You are viewing a plain text version of this content. The canonical link for it is here.
Posted to dev@giraph.apache.org by "Maja Kabiljo (JIRA)" <ji...@apache.org> on 2012/11/29 20:20:58 UTC

[jira] [Created] (GIRAPH-437) Missing progress calls when stopping Netty server

Maja Kabiljo created GIRAPH-437:
-----------------------------------

             Summary: Missing progress calls when stopping Netty server
                 Key: GIRAPH-437
                 URL: https://issues.apache.org/jira/browse/GIRAPH-437
             Project: Giraph
          Issue Type: Improvement
            Reporter: Maja Kabiljo
         Attachments: GIRAPH-437.patch

At the end of a long running job I got an exception about not reporting progress. The last log line was: "stop: Halting netty server", so I suspect it's because awaitUninterruptibly() call there.

--
This message is automatically generated by JIRA.
If you think it was sent incorrectly, please contact your JIRA administrators
For more information on JIRA, see: http://www.atlassian.com/software/jira

[jira] [Commented] (GIRAPH-437) Missing progress calls when stopping Netty server

Posted by "Maja Kabiljo (JIRA)" <ji...@apache.org>.
    [ https://issues.apache.org/jira/browse/GIRAPH-437?page=com.atlassian.jira.plugin.system.issuetabpanels:comment-tabpanel&focusedCommentId=13509096#comment-13509096 ] 

Maja Kabiljo commented on GIRAPH-437:
-------------------------------------

Eli, thank you for your comment. We did get the timeout here again.
 
I've been looking through netty.io site, but it states that we can use ChannelGroup.close()
http://static.netty.io/3.5/api/org/jboss/netty/channel/socket/nio/NioServerSocketChannelFactory.html
The problem seems to be that we are not keeping track of all connected channels, so we don't try to close all of them. 
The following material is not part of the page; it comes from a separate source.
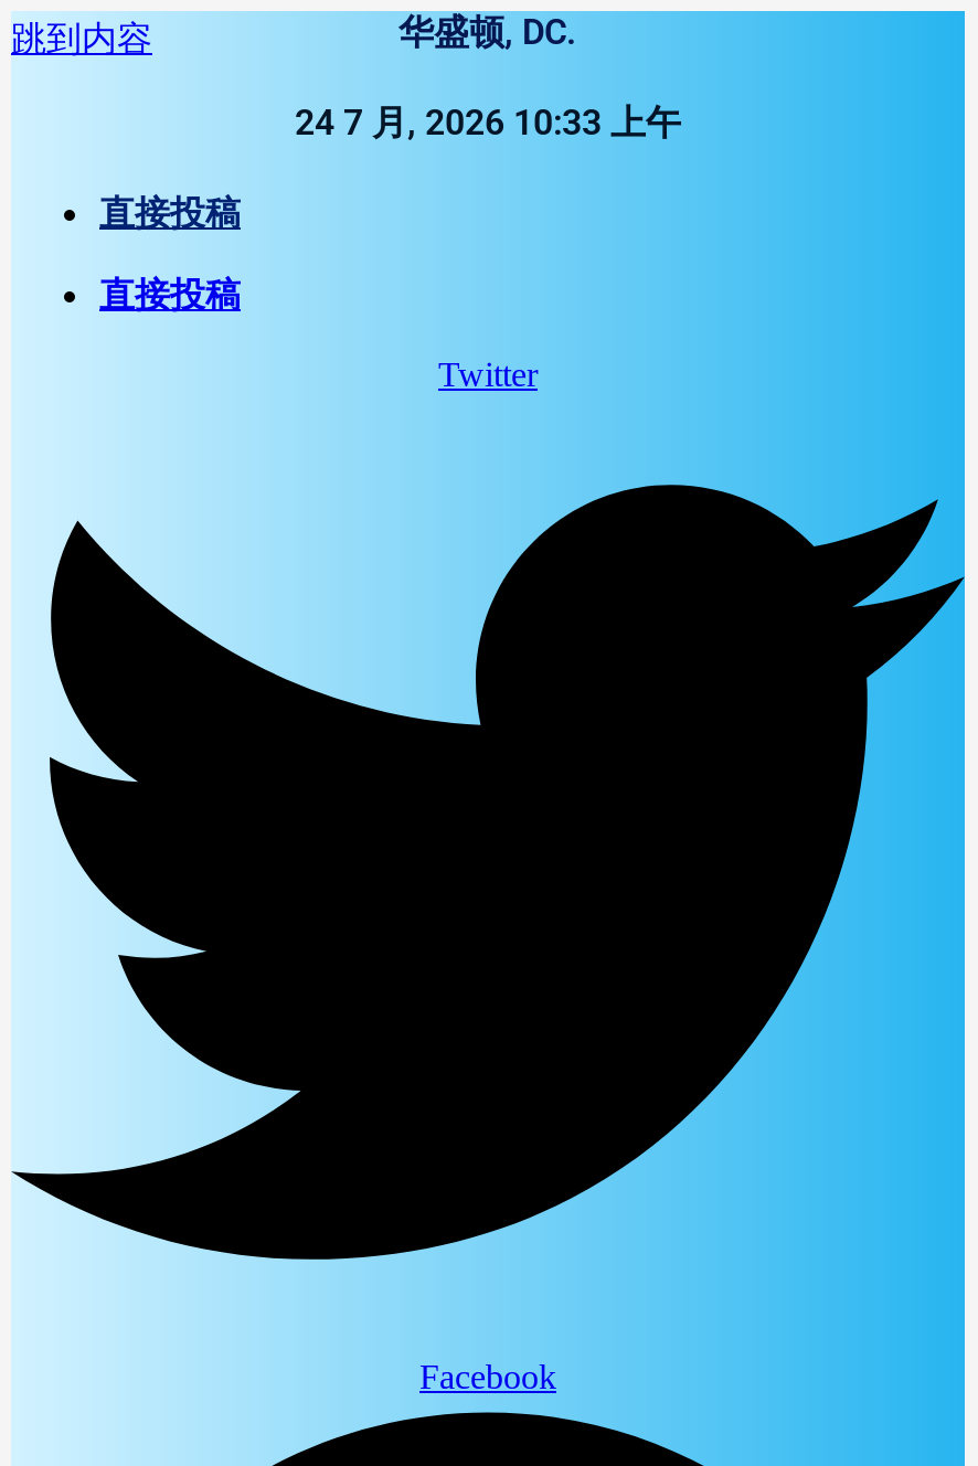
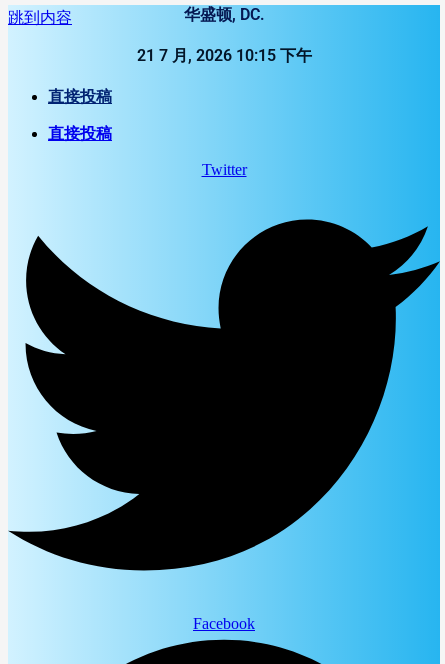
[295,102,681,144] 24 7 月, 2026 10:33 上午 -> [136,46,312,65] 21 7 月, 2026 10:15 下午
Please take a look at GIRAPH-441.

One thing about NettyClient.stop() - we don't wait for all the connections to close and resources to be released before returning from the call. Is that intentional?

                
> Missing progress calls when stopping Netty server
> -------------------------------------------------
>
>                 Key: GIRAPH-437
>                 URL: https://issues.apache.org/jira/browse/GIRAPH-437
>             Project: Giraph
>          Issue Type: Improvement
>            Reporter: Maja Kabiljo
>            Assignee: Maja Kabiljo
>         Attachments: GIRAPH-437.patch
>
>
> At the end of a long running job I got an exception about not reporting progress. The last log line was: "stop: Halting netty server", so I suspect it's because awaitUninterruptibly() call there.

--
This message is automatically generated by JIRA.
If you think it was sent incorrectly, please contact your JIRA administrators
For more information on JIRA, see: http://www.atlassian.com/software/jira

[jira] [Commented] (GIRAPH-437) Missing progress calls when stopping Netty server

Posted by "Eli Reisman (JIRA)" <ji...@apache.org>.
    [ https://issues.apache.org/jira/browse/GIRAPH-437?page=com.atlassian.jira.plugin.system.issuetabpanels:comment-tabpanel&focusedCommentId=13507611#comment-13507611 ] 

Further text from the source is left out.